The fourth and fifth jobs prefix sum the counts so that a metadata compute buffer can be populated with the correct offsets in parallel.

The sixth job is WriteBuffersJob, and it calculates the skin matrices and writes them to a compute buffer. It also writes the metadata buffer for specifying offsets to the skeletons and meshes the compute shader needs to index. All of this data has either been calculated via the prefix sums or was cached in the skeleton. For exposed skeletons, this job pays the cost of random-accessing the LocalToWorld of all the individual bones, but it only does so for skeletons that require skinning.

While all these jobs are running, the main thread stays busy juggling collection components, dispatching mesh uploads, and priming the compute skinning shader. Finally, it force-completes all the jobs so that it can end the writes to the compute buffers and dispatch the compute skinning shader. It finally binds the deformed data to the global buffer.

Unskinned LODs Update

Because skinning requires force-completing jobs, unskinned LODs update in a separate system after skinning dispatch. This is the same as the skinning LOD update, except there are no skinning-specific flags to update.
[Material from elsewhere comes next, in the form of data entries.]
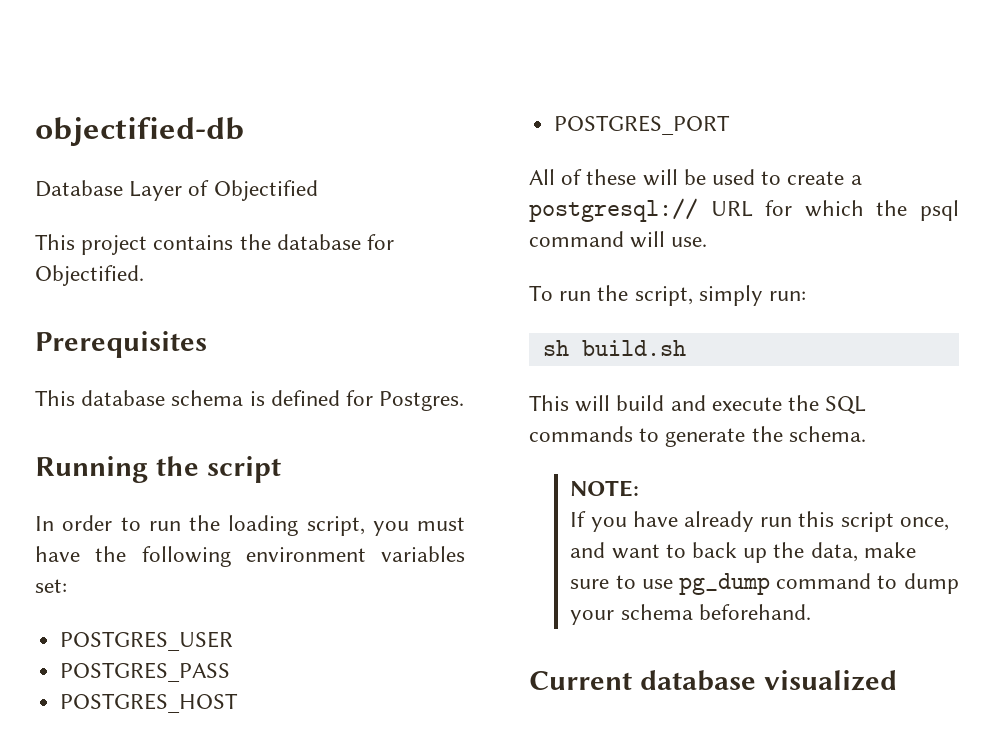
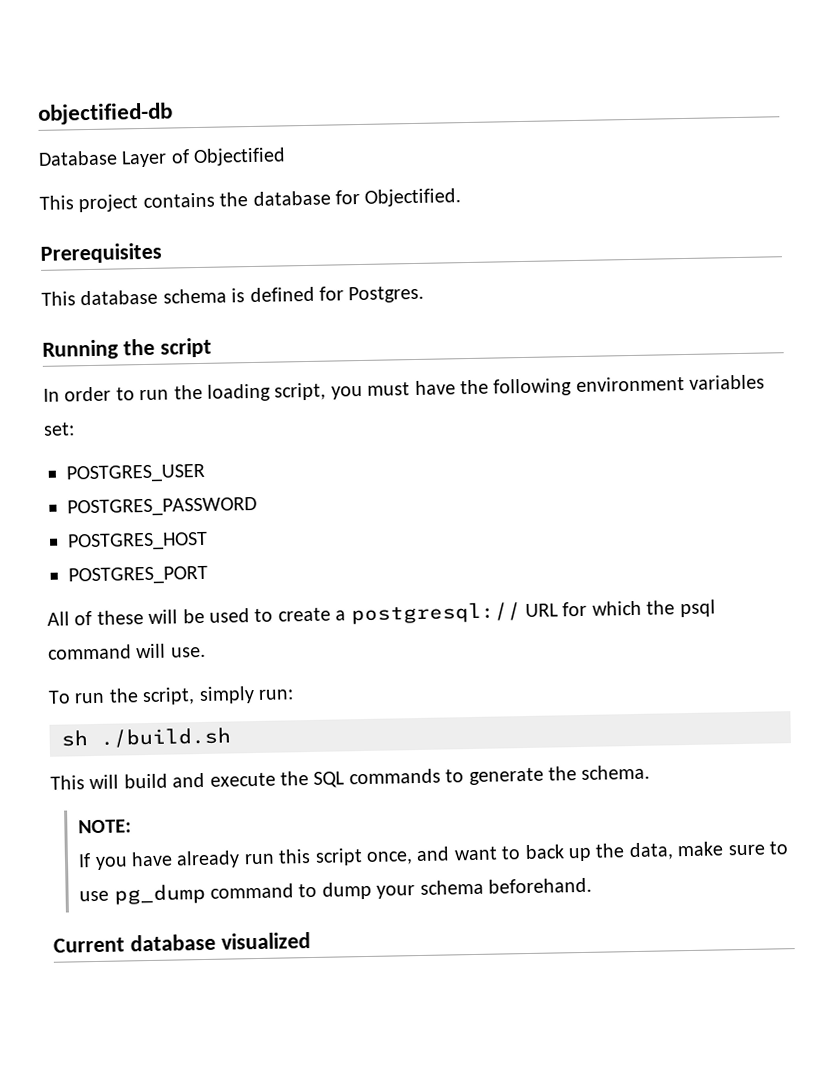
- POSTGRES_PASS
+ POSTGRES_PASSWORD
- sh build.sh
+ sh ./build.sh

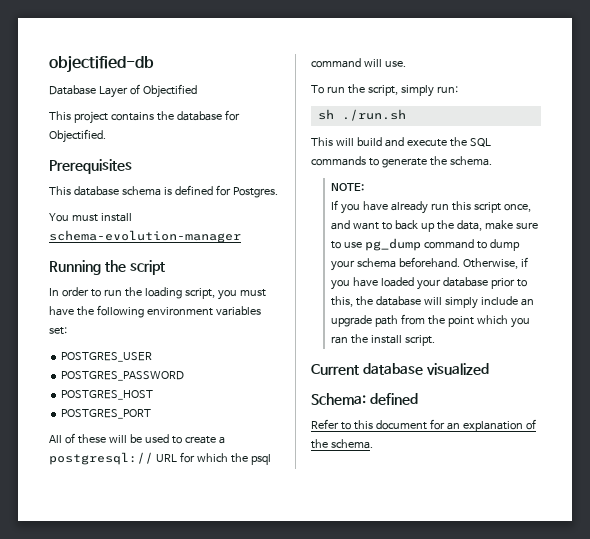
+ You must install schema-evolution-manager
- sh ./build.sh
+ sh ./run.sh
- If you have already run this script once, and want to back up the data, make sure to use pg_dump command to dump your schema beforehand.
+ If you have already run this script once, and want to back up the data, make sure to use pg_dump command to dump your schema beforehand. Otherwise, if you have loaded your database prior to this, the database will simply include an upgrade path from the point which you ran the install script.
  Current database visualized
+ Schema: defined
+ Refer to this document for an explanation of the schema.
Batch Renderer Group Visibilities

The last system to run is CullUnskinnedRenderersAndUpdateVisibilitiesSystem. This system does the frustum culling logic that the Hybrid Renderer normally does. However, it only does this check for the unskinned meshes. The Hybrid Renderer updates the batch renderer group visibilities in the frustum culling job, so this job does the same. However, for skinned meshes, instead of chunk bounds and world bounds test, this job uses the change version since the flag clearing and then checks the flags for chunks that changed.
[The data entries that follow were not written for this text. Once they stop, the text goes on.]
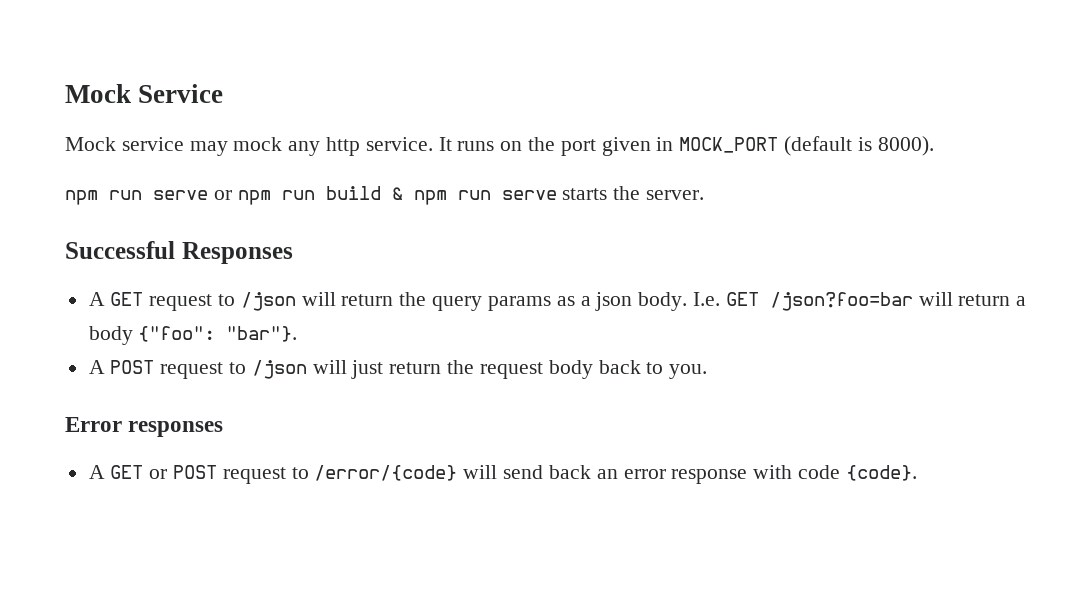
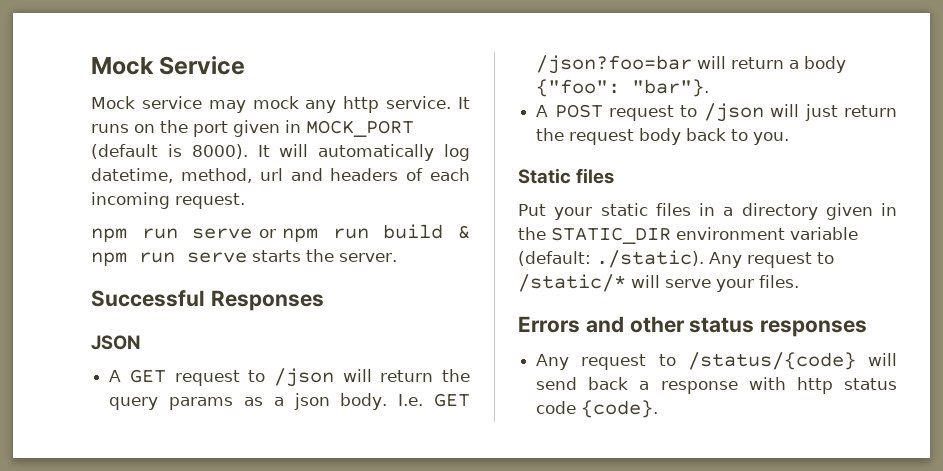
+ It will automatically log datetime, method, url and headers of each incoming request.
+ JSON
- Error responses
- A GET or POST request to /error/{code} will send back an error response with code {code}.
+ Static files
+ Put your static files in a directory given in the STATIC_DIR environment variable (default: ./static). Any request to /static/* will serve your files.
+ Errors and other status responses
+ Any request to /status/{code} will send back a response with http status code {code}.

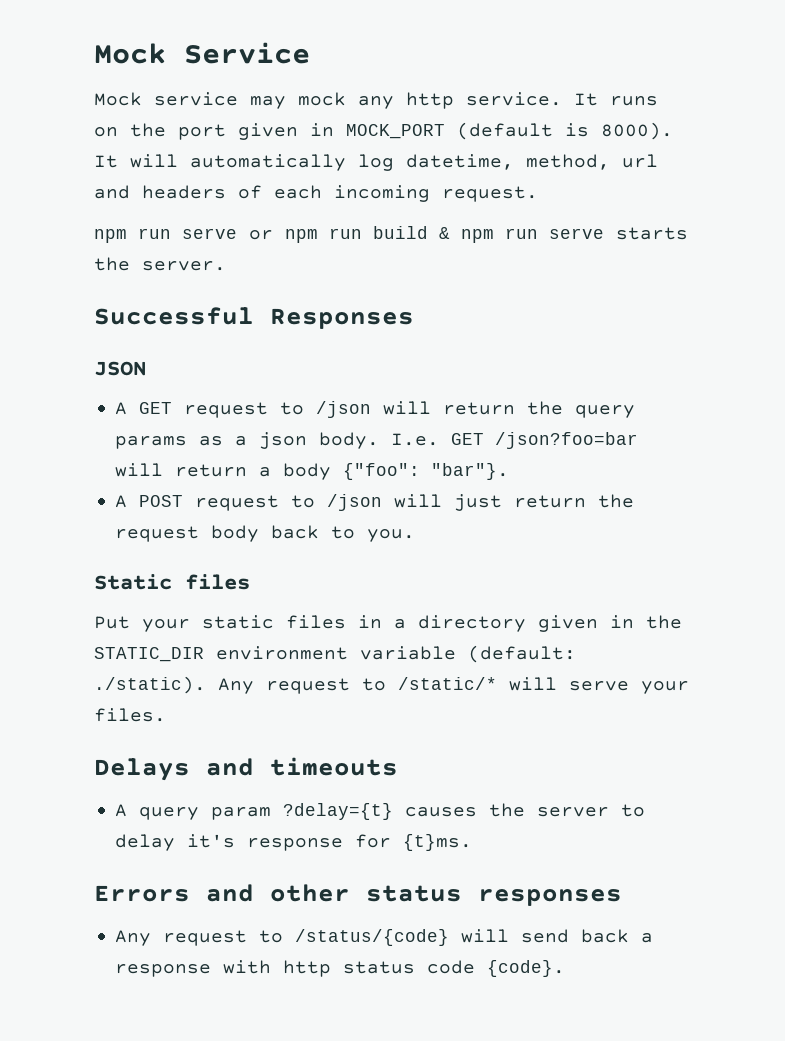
+ Delays and timeouts
+ A query param ?delay={t} causes the server to delay it's response for {t}ms.

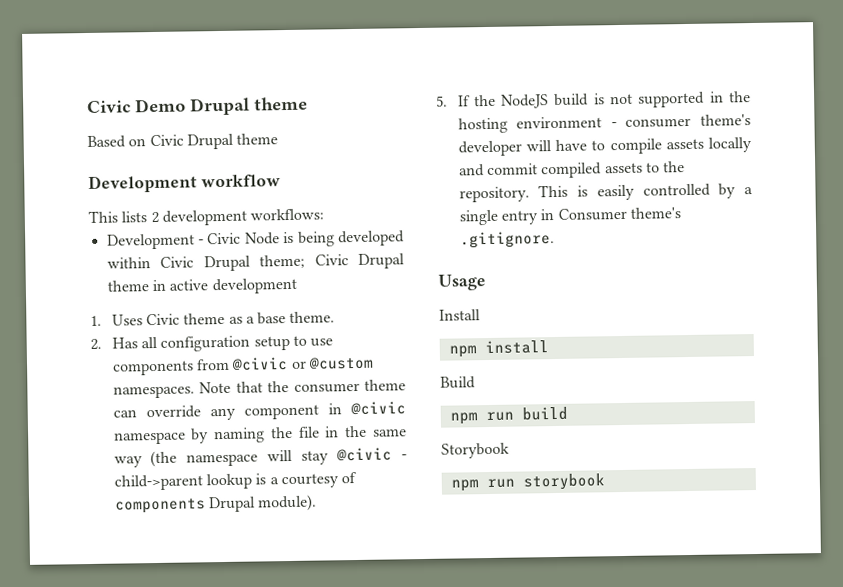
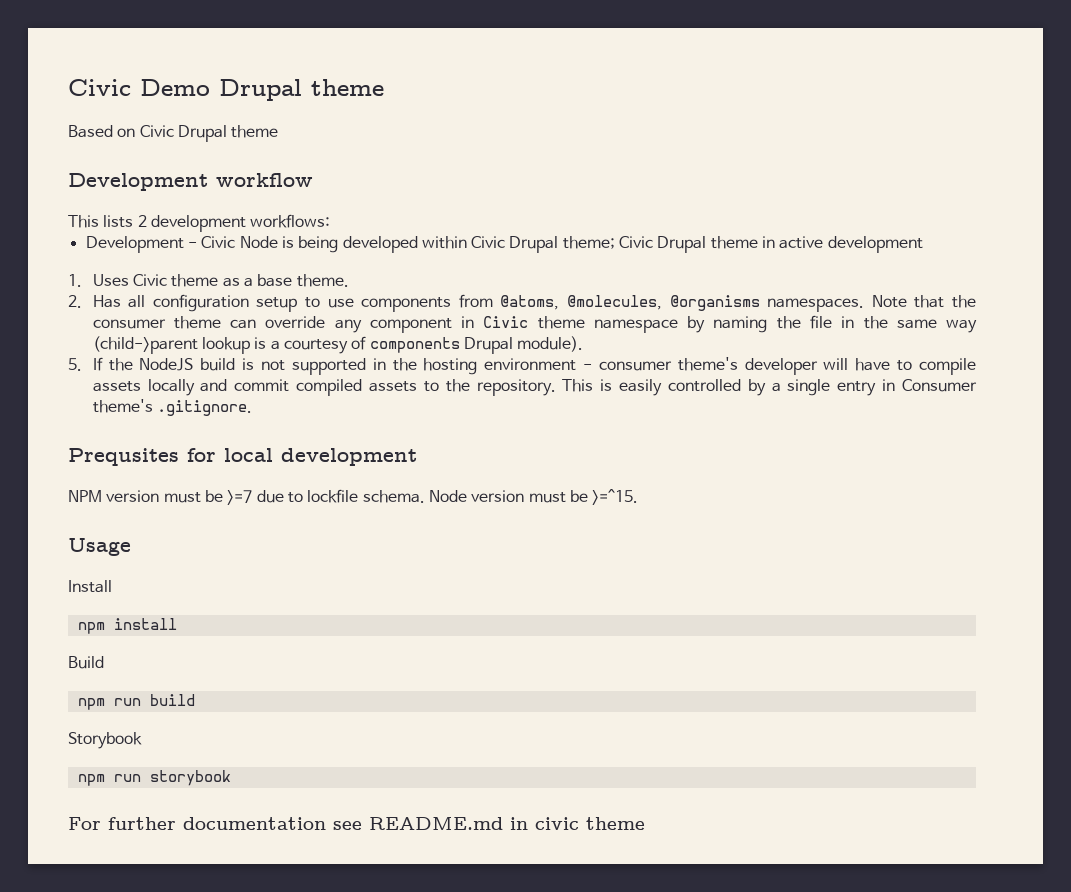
- 2. Has all configuration setup to use components from @civic or @custom namespaces.
+ 2. Has all configuration setup to use components from @atoms, @molecules, @organisms namespaces.
- Note that the consumer theme can override any component in @civic namespace by naming the file in the same way (the namespace will stay @civic - child->parent lookup is a courtesy of components Drupal module).
+ Note that the consumer theme can override any component in Civic theme namespace by naming the file in the same way (child->parent lookup is a courtesy of components Drupal module).
+ Prequsites for local development
+ NPM version must be >=7 due to lockfile schema. Node version must be >=^15.
+ For further documentation see README.md in civic theme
One other aspect to this system is that it uses temp memory allocated in the job for scratch indices rather than allocate all the memory prior to the job. This is a little faster.

The Batch Skinning Shader

With all the systems discussed, there’s only one piece left in the puzzle, and that is the compute shader. This thing is weird, but fast. It takes advantage of two aspects common to most GPUs.
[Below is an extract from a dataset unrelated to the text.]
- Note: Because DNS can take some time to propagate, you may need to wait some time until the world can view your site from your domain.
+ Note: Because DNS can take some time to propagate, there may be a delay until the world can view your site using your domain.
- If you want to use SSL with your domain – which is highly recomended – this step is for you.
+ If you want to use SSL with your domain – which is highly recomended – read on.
First, many GPUs have dedicated on-chip memory which maps to HLSL’s groupshared variables. In DX11, this memory is required to be 32 kB per thread group. That is enough to fit 682 bone matrices. So as an optimization, each skeleton is assigned a threadgroup. Skeletons with less than 683 bones will store the matrices in groupshared memory at the beginning of the shader and then run a group barrier. After this, the thread group processes all meshes bound to the skeleton, using the cached matrices for fast lookups. This optimization is especially fast on AMD and Nvidia GPUs. But modern Adreno (Qualcomm) GPUs, PowerVR GPUs (older iOS devices), and Apple designed GPUs (modern iOS and Apple Silicon) all have this hardware. Even very recent intel integrated graphics adopted this on-chip memory in their GEN11 architecture. That just leaves ARM Mali and older Intel integrated GPUs where this optimization doesn’t work. But that can be detected at runtime so Kinemation can use a slightly different shader for those cases. This isn’t implemented yet in the prototype. One other caveat is that the threadgroup size is set to 1024 threads, which is optimal for desktop GPUs but might be too high for mobile. Fortunately, the shader can be easily tweaked to work with smaller thread groups.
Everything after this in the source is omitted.